Secondo la nota unitaria, il personale impiegato negli Ospedali di Comunità potrebbe essere assunto con contratti diversi da quello della sanità pubblica, come quelli delle cooperative sociali o di Uneba, con salari inferiori e minori tutele. Una situazione che rischierebbe di creare lavoratori con diritti differenti pur svolgendo le stesse mansioni e di favorire un’ulteriore precarizzazione del lavoro sanitario.

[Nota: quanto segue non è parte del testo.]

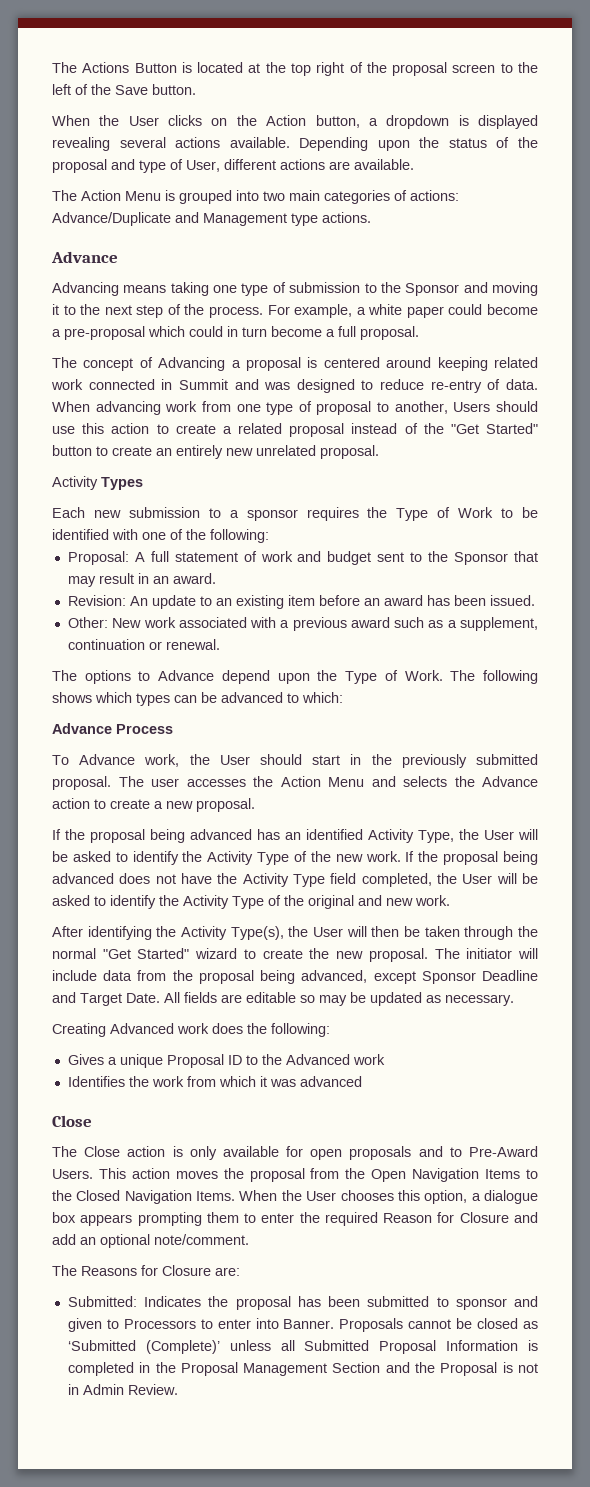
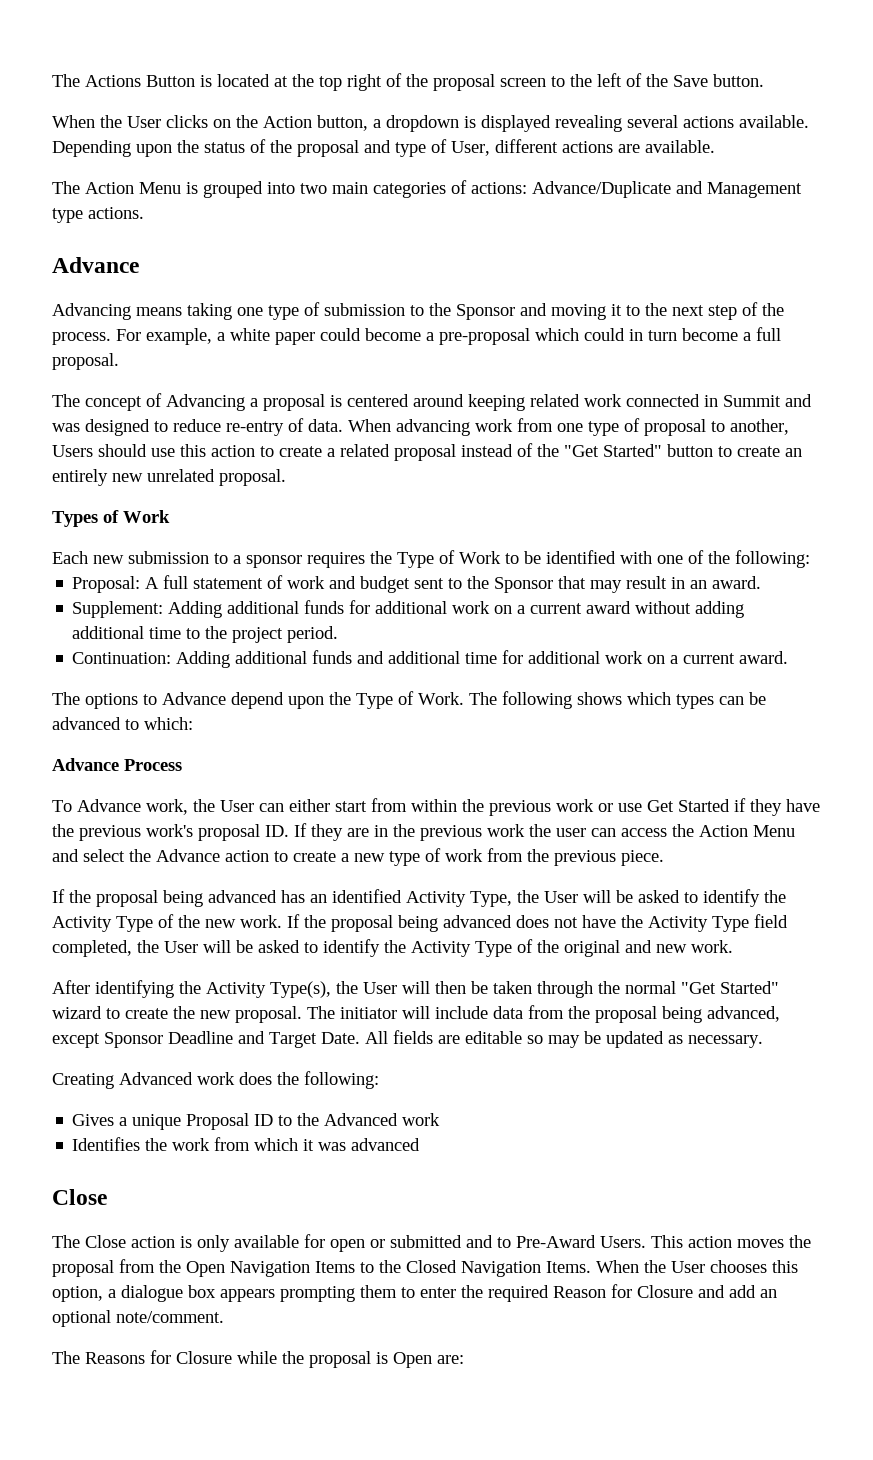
- Activity Types
+ Types of Work
- Revision: An update to an existing item before an award has been issued.
- Other: New work associated with a previous award such as a supplement, continuation or renewal.
+ Supplement: Adding additional funds for additional work on a current award without adding additional time to the project period.
+ Continuation: Adding additional funds and additional time for additional work on a current award.
- To Advance work, the User should start in the previously submitted proposal. The user accesses the Action Menu and selects the Advance action to create a new proposal.
+ To Advance work, the User can either start from within the previous work or use Get Started if they have the previous work's proposal ID. If they are in the previous work the user can access the Action Menu and select the Advance action to create a new type of work from the previous piece.
- The Close action is only available for open proposals and to Pre-Award Users.
+ The Close action is only available for open or submitted and to Pre-Award Users.
- The Reasons for Closure are:
- Submitted: Indicates the proposal has been submitted to sponsor and given to Processors to enter into Banner. Proposals cannot be closed as ‘Submitted (Complete)’ unless all Submitted Proposal Information is completed in the Proposal Management Section and the Proposal is not in Admin Review.
+ The Reasons for Closure while the proposal is Open are:

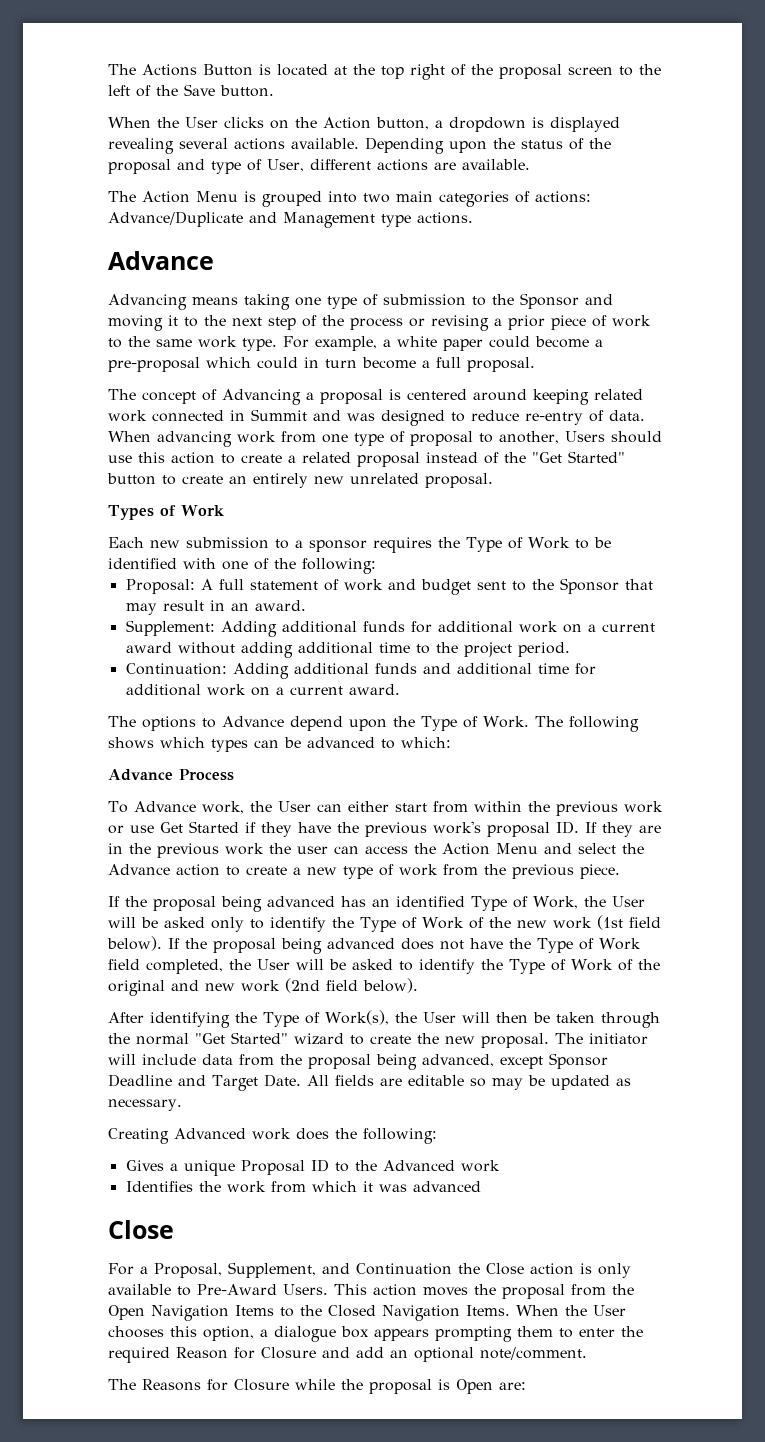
- Advancing means taking one type of submission to the Sponsor and moving it to the next step of the process.
+ Advancing means taking one type of submission to the Sponsor and moving it to the next step of the process or revising a prior piece of work to the same work type.
- If the proposal being advanced has an identified Activity Type, the User will be asked to identify the Activity Type of the new work.
+ If the proposal being advanced has an identified Type of Work, the User will be asked only to identify the Type of Work of the new work (1st field below).
- If the proposal being advanced does not have the Activity Type field completed, the User will be asked to identify the Activity Type of the original and new work.
+ If the proposal being advanced does not have the Type of Work field completed, the User will be asked to identify the Type of Work of the original and new work (2nd field below).
- After identifying the Activity Type(s), the User will then be taken through the normal "Get Started" wizard to create the new proposal.
+ After identifying the Type of Work(s), the User will then be taken through the normal "Get Started" wizard to create the new proposal.
- The Close action is only available for open or submitted and to Pre-Award Users.
+ For a Proposal, Supplement, and Continuation the Close action is only available to Pre-Award Users.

Per i sindacati, inoltre, l’esternalizzazione rischia di compromettere la continuità assistenziale e il controllo pubblico su servizi che rappresentano uno degli elementi fondamentali della riforma della sanità territoriale prevista dal PNRR.
Un presidio fondamentale per gli anziani
Gli Ospedali di Comunità sono strutture pensate per accogliere pazienti che non necessitano più di cure ospedaliere intensive, ma che hanno ancora bisogno di assistenza sanitaria e riabilitativa prima del rientro a domicilio.
Per gli anziani, per le persone fragili e per i malati cronici rappresentano un tassello essenziale della rete di assistenza territoriale. Per questo lo SPI CGIL considera indispensabile che tali servizi rimangano saldamente all’interno del sistema sanitario pubblico, con personale adeguatamente formato, stabile e tutelato.
Avviato un monitoraggio
Al termine dell’incontro le parti hanno concordato l’istituzione di un calendario di verifiche periodiche. Sono previsti incontri trimestrali per monitorare l’andamento dell’esternalizzazione e verificare che la qualità dell’assistenza e i diritti dei lavoratori non vengano compromessi.
Per CGIL, CISL e UIL resta però una convinzione di fondo: la carenza di personale non si risolve privatizzando i servizi, ma rilanciando gli investimenti nella sanità pubblica e rafforzando l’assistenza territoriale, affinché gli Ospedali di Comunità possano svolgere pienamente il loro ruolo di presidio di prossimità al servizio dei cittadini e, in particolare, della popolazione anziana.
Firmare per una sanità pubblica più forte
La vicenda degli Ospedali di Comunità di Giussano e Limbiate conferma quanto sia urgente rafforzare il Servizio sanitario nazionale, investendo sul personale, sui servizi territoriali e sull’universalità delle cure. È anche per questo che la CGIL ha promosso una Legge di iniziativa popolare per il diritto alla salute, con l’obiettivo di rilanciare la sanità pubblica, ridurre le liste d’attesa, garantire un’assistenza di prossimità realmente accessibile e assicurare risorse adeguate al sistema sanitario nazionale. Lo SPI CGIL Brianza invita cittadine e cittadini a sostenere questa proposta firmando la legge di iniziativa popolare: un gesto concreto per difendere un diritto fondamentale e costruire una sanità pubblica più forte, vicina alle persone e capace di rispondere ai bisogni, soprattutto degli anziani e dei più fragili.